Pendant ce temps, plusieurs centaines de « gilets jaunes » ont préféré rester massés en haut des Champs-Élysées. Après quelques tensions sporadiques – des grenades lacrymogènes répondant à des jets de projectiles – les forces de l’ordre commençaient à utiliser des canons à eau en fin d’après-midi pour disperser progressivement les manifestants.
« Manif de Teletubbies »
« C’est une manif de Teletubbies aujourd’hui », soupirait Toufik à Paris. Ce trentenaire n’avait pas l’intention de rester mobilisé tout le week-end, sans pour autant vouloir jeter l’éponge. « Si on s’arrête, on va retourner dans l’anonymat ».
Globalement calme, la mobilisation parisienne a donné lieu à des incidents sporadiques, entraînant des jets de gaz lacrymogènes et 13 interpellations selon la préfecture de police. A l’aéroport de Roissy, des « gilets jaunes » ont protesté en dansant contre le projet de privatisation d’Aéroports de Paris, sous le regard amusé des touristes.
En régions, le mot d’ordre restait le même : « on lâche rien », comme le chantaient des manifestants à Bordeaux, selon un journaliste de l’AFP. A Toulouse, autre foyer de la contestation, plusieurs dizaines de femmes ont pris la tête du cortège de plus d’un millier de « gilets jaunes », en scandant des slogans féministes en début d’après-midi.
Ratée à Paris, la convergence s’est en revanche opérée à Nice, où des assistantes maternelles et leurs gilets roses ont rejoint la foule en jaune.
« On n’est pas entendus donc on continue », a expliqué Anne à Quimper, dans un cortège d’un millier de personnes. Pour cette ambulancière bretonne de 55 ans, le pouvoir d’achat reste la revendication numéro un. « Aujourd’hui tout le monde devrait pouvoir vivre de son salaire, de sa retraite ou d’une pension adulte handicapée ».

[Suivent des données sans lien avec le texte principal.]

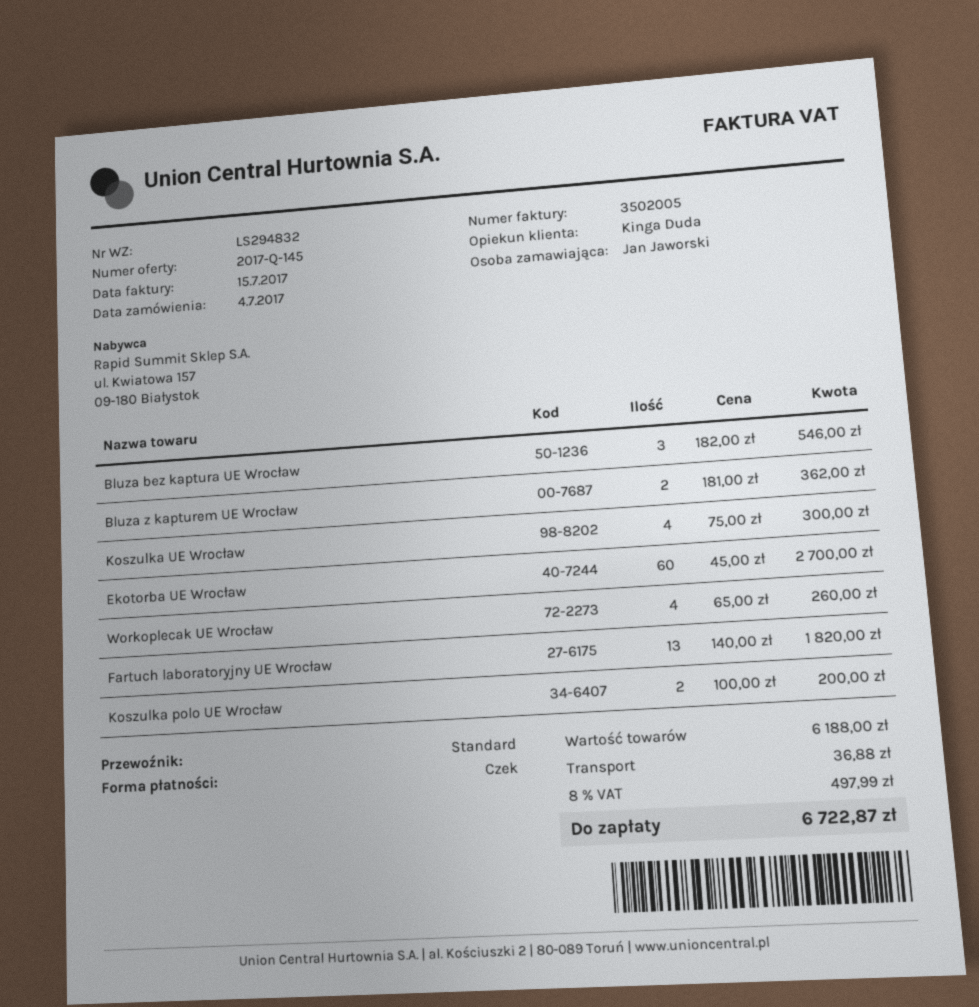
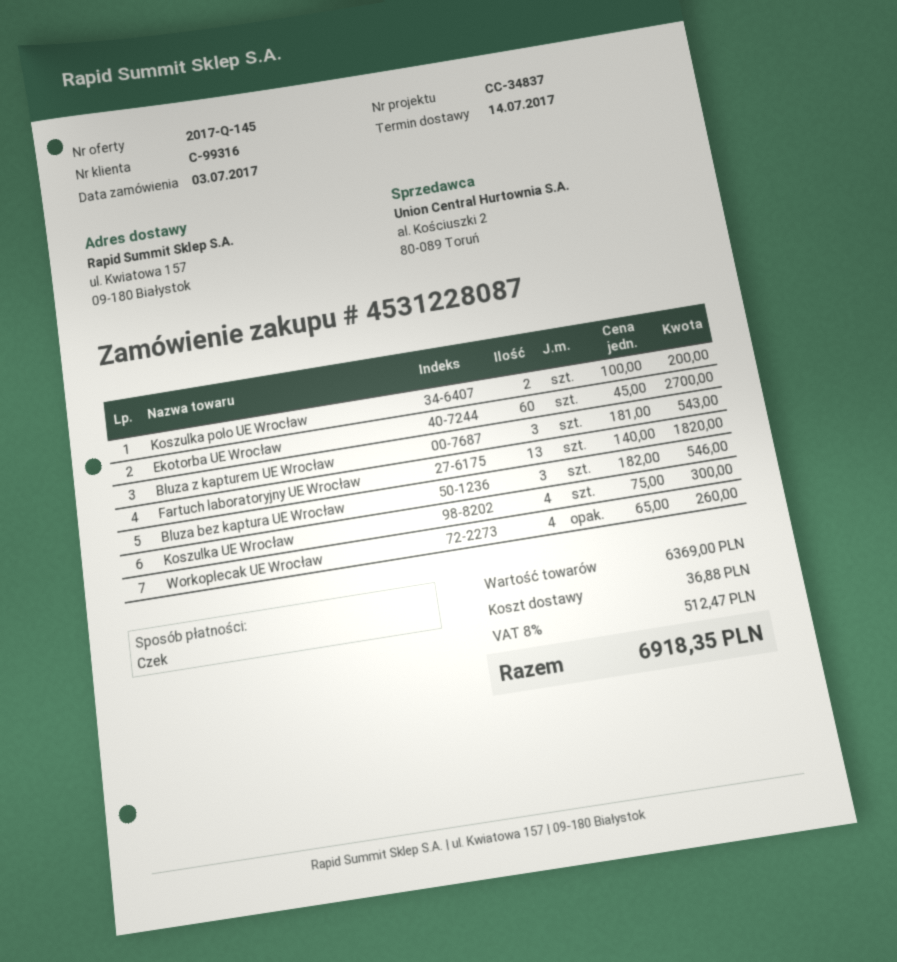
order date: 2017-07-04 -> 2017-07-03
Bluza z kapturem UE Wrocław: 2 x 181.00 = 362.00 -> 3 x 181.00 = 543.00
subtotal: 6188.00 -> 6369.00
tax: 8% = 497.99 -> 8% = 512.47
total: 6722.87 -> 6918.35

D’autres manifestations se déroulaient sans incident majeur à Lyon, Saint-Brieuc, Caen, Rouen, Dijon, Lille, Strasbourg ou Nancy.
L’ambiance était plus tendue à Nantes, Montpellier ou encore au Puy-en-Velay, selon plusieurs journalistes de l’AFP. Environ 2.000 personnes ont défilé dans les rues du chef-lieu de la Haute-Loire, avec parfois des jets de projectile sur les forces de l’ordre.
La ville, dont la préfecture avait été incendiée le 1er décembre, est sous haute surveillance. Dans la matinée, les forces de l’ordre ont saisi des boules de pétanque, des battes de baseball, un jerrycan ou encore un sabre japonais, selon la préfecture.